There is an incredible number of ways in which rubber from your discarded car tyres is recycled, many of which you unknowingly come into contact with on a daily basis. We know that tyres play a crucial role in keeping us safe when we are driving – but did you know that they also help to keep us safe long after their useful life on our vehicles has ended? Read on to learn more about the fascinating afterlife of tyres and what they are used for.
1. Playground surfaces
Whether or not you have children of your own, you are sure to be familiar with the soft, rubber surfaces now common in children’s outdoor play areas. Swings, slides, roundabouts and other equipment are now typically installed on a surface that is soft, non-abrasive and can help prevent injury when children inevitably stumble and fall – helping to keep those fragile knees, elbows and other parts from getting hurt.

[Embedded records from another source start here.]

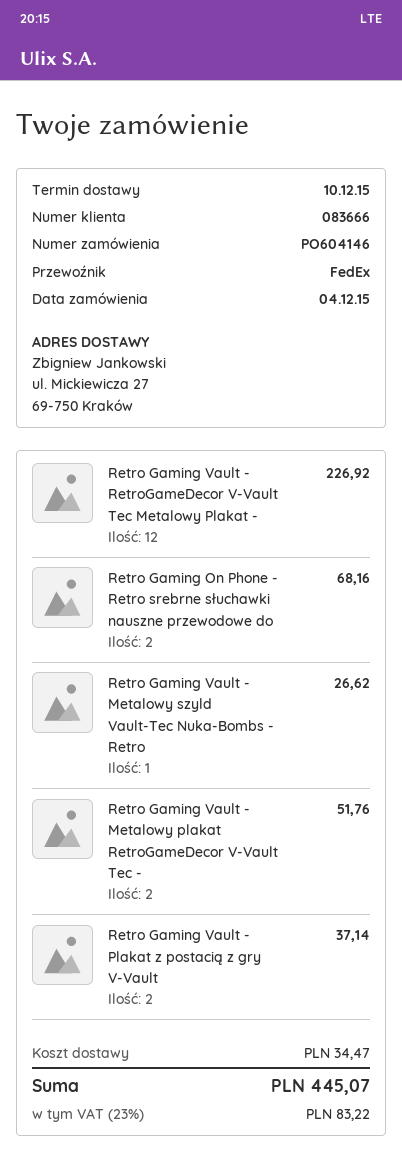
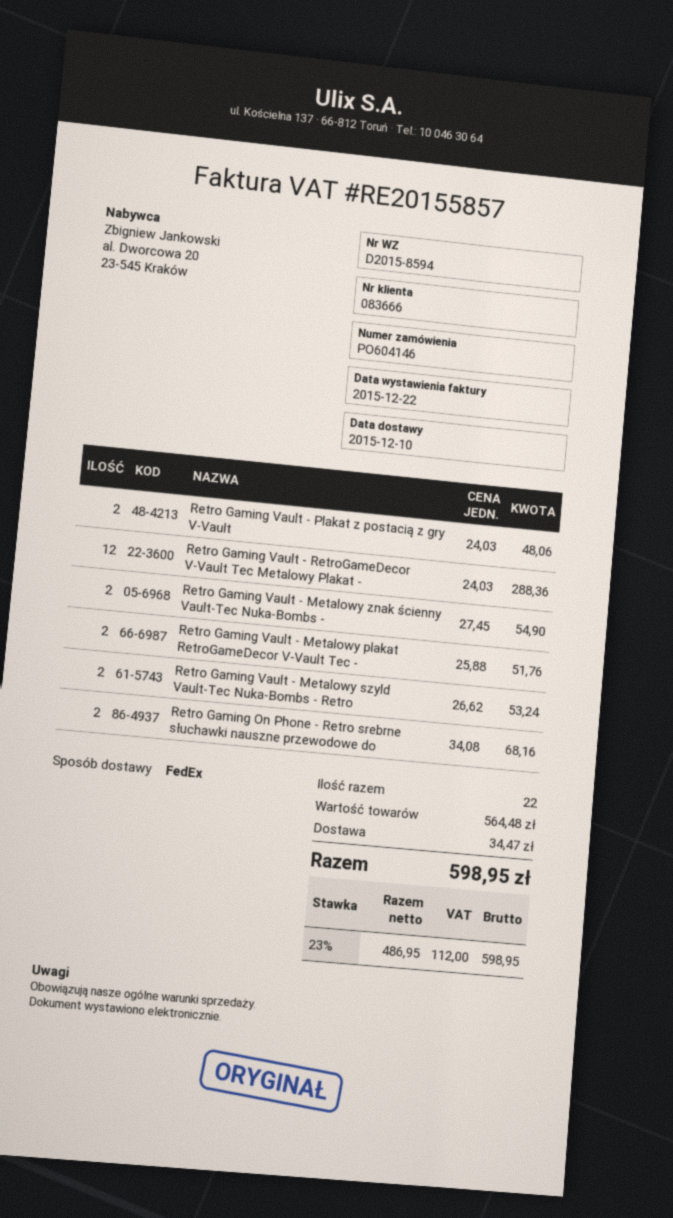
Retro Gaming Vault - RetroGameDecor V-Vault Tec Metalowy Plakat -: 12 for 226.92 -> 12 for 288.36
Retro Gaming Vault - Metalowy szyld Vault-Tec Nuka-Bombs - Retro: 1 for 26.62 -> 2 for 53.24
Retro Gaming Vault - Plakat z postacią z gry V-Vault: 2 for 37.14 -> 2 for 48.06
Retro Gaming Vault - Metalowy znak ścienny Vault-Tec Nuka-Bombs -: none -> 2 for 54.90
tax: 23% = 83.22 -> 23% = 112.00
total: 445.07 -> 598.95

As well as preventing cuts, grazes and even more serious injuries, this rubberised surface is far more hygienic than traditional alternatives such as sand or woodchip and does not rot – an important consideration in damper climates such as we are blessed with. All these benefits are achieved as a result of grinding used car tyres.
2. Running tracks
If you’ve ever run on a dedicated athletics track, you’ll have experienced the soft, bouncy feel of the surface. Just like in the playground, this is the result of ground rubber typically sourced from recycled car tyres. This rubber surface layer acts as a shock absorber, reducing impact and helping to protect athletes from injury. At the same time, it provides the perfect level of grip for athletes to perform at their best.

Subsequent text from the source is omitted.